__TASK TO CARRY OUT__:
Scan the data below for the string "electronics". Show every line where it turns up.
[[ RECORDS FOR THE EXERCISE open ]]
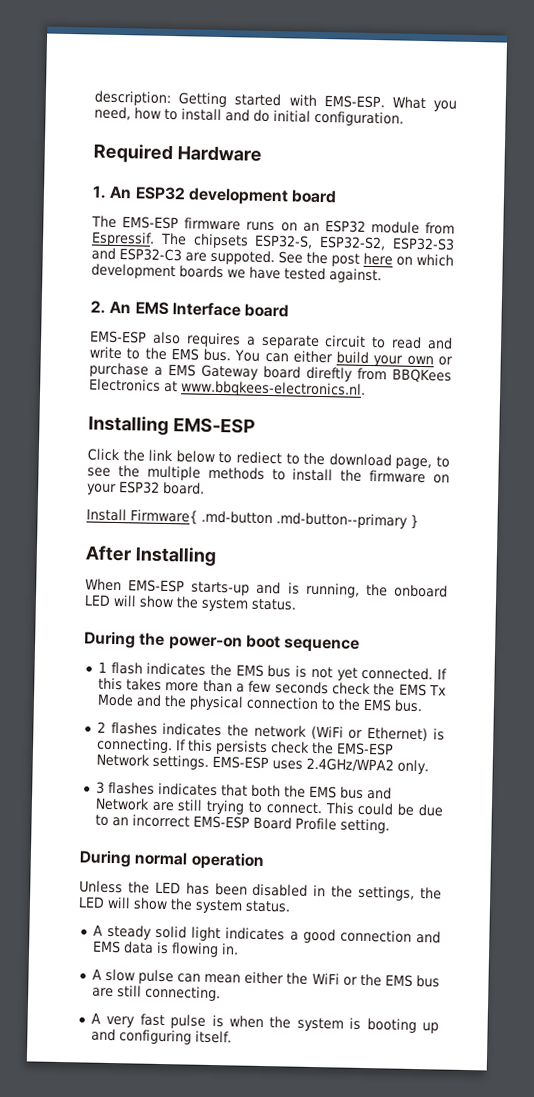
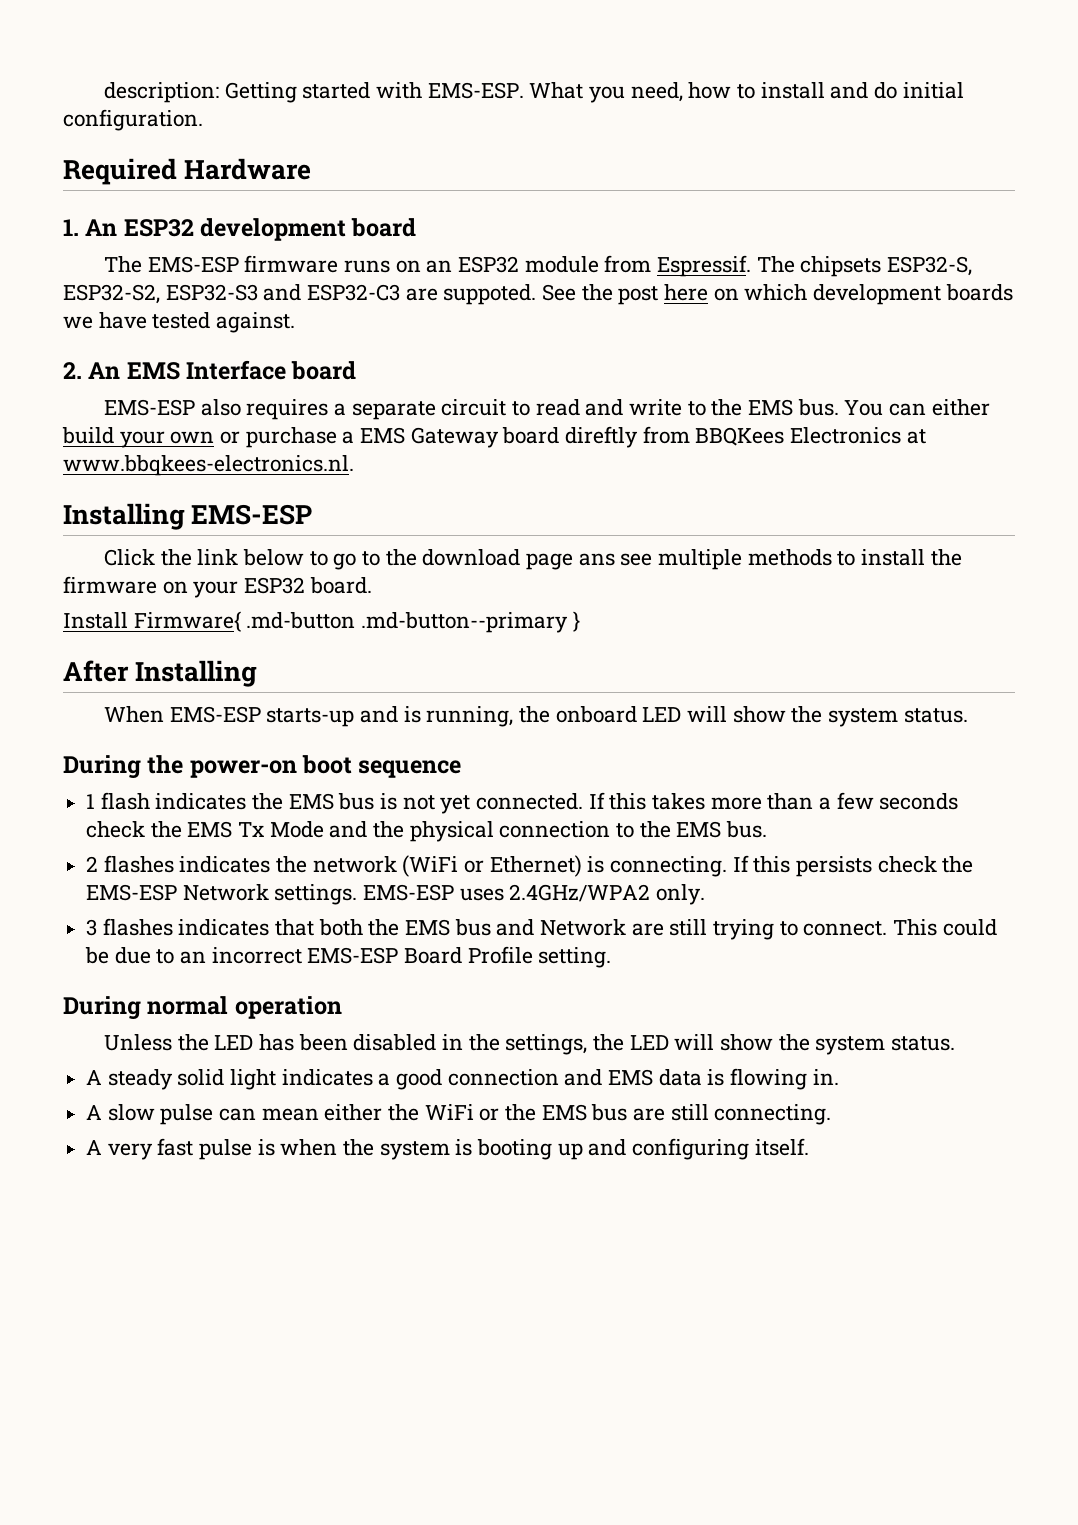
- Click the link below to rediect to the download page, to see the multiple methods to install the firmware on your ESP32 board.
+ Click the link below to go to the download page ans see multiple methods to install the firmware on your ESP32 board.

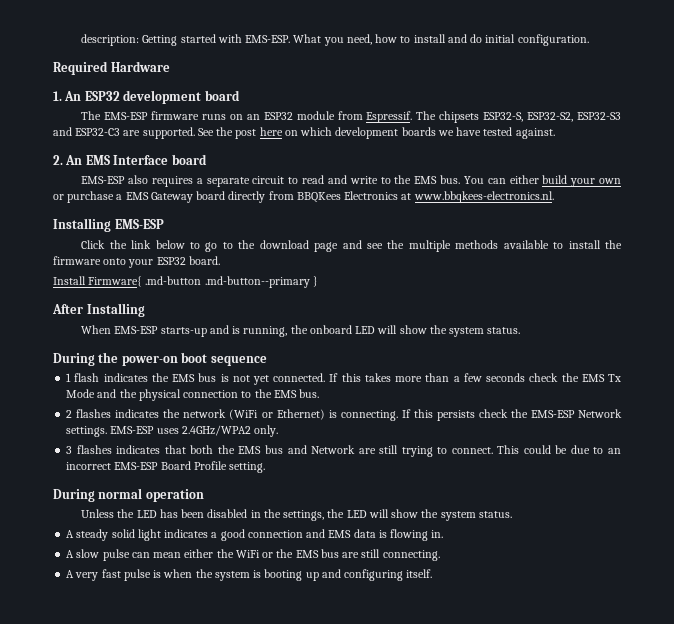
- The chipsets ESP32-S, ESP32-S2, ESP32-S3 and ESP32-C3 are suppoted.
+ The chipsets ESP32-S, ESP32-S2, ESP32-S3 and ESP32-C3 are supported.
- You can either build your own or purchase a EMS Gateway board direftly from BBQKees Electronics at www.bbqkees-electronics.nl.
+ You can either build your own or purchase a EMS Gateway board directly from BBQKees Electronics at www.bbqkees-electronics.nl.
- Click the link below to go to the download page ans see multiple methods to install the firmware on your ESP32 board.
+ Click the link below to go to the download page and see the multiple methods available to install the firmware onto your ESP32 board.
[[ RECORDS FOR THE EXERCISE closed ]]
__YOUR SOLUTION__:
- You can either build your own or purchase a EMS Gateway board direftly from BBQKees Electronics at www.bbqkees-electronics.nl.
+ You can either build your own or purchase a EMS Gateway board directly from BBQKees Electronics at www.bbqkees-electronics.nl.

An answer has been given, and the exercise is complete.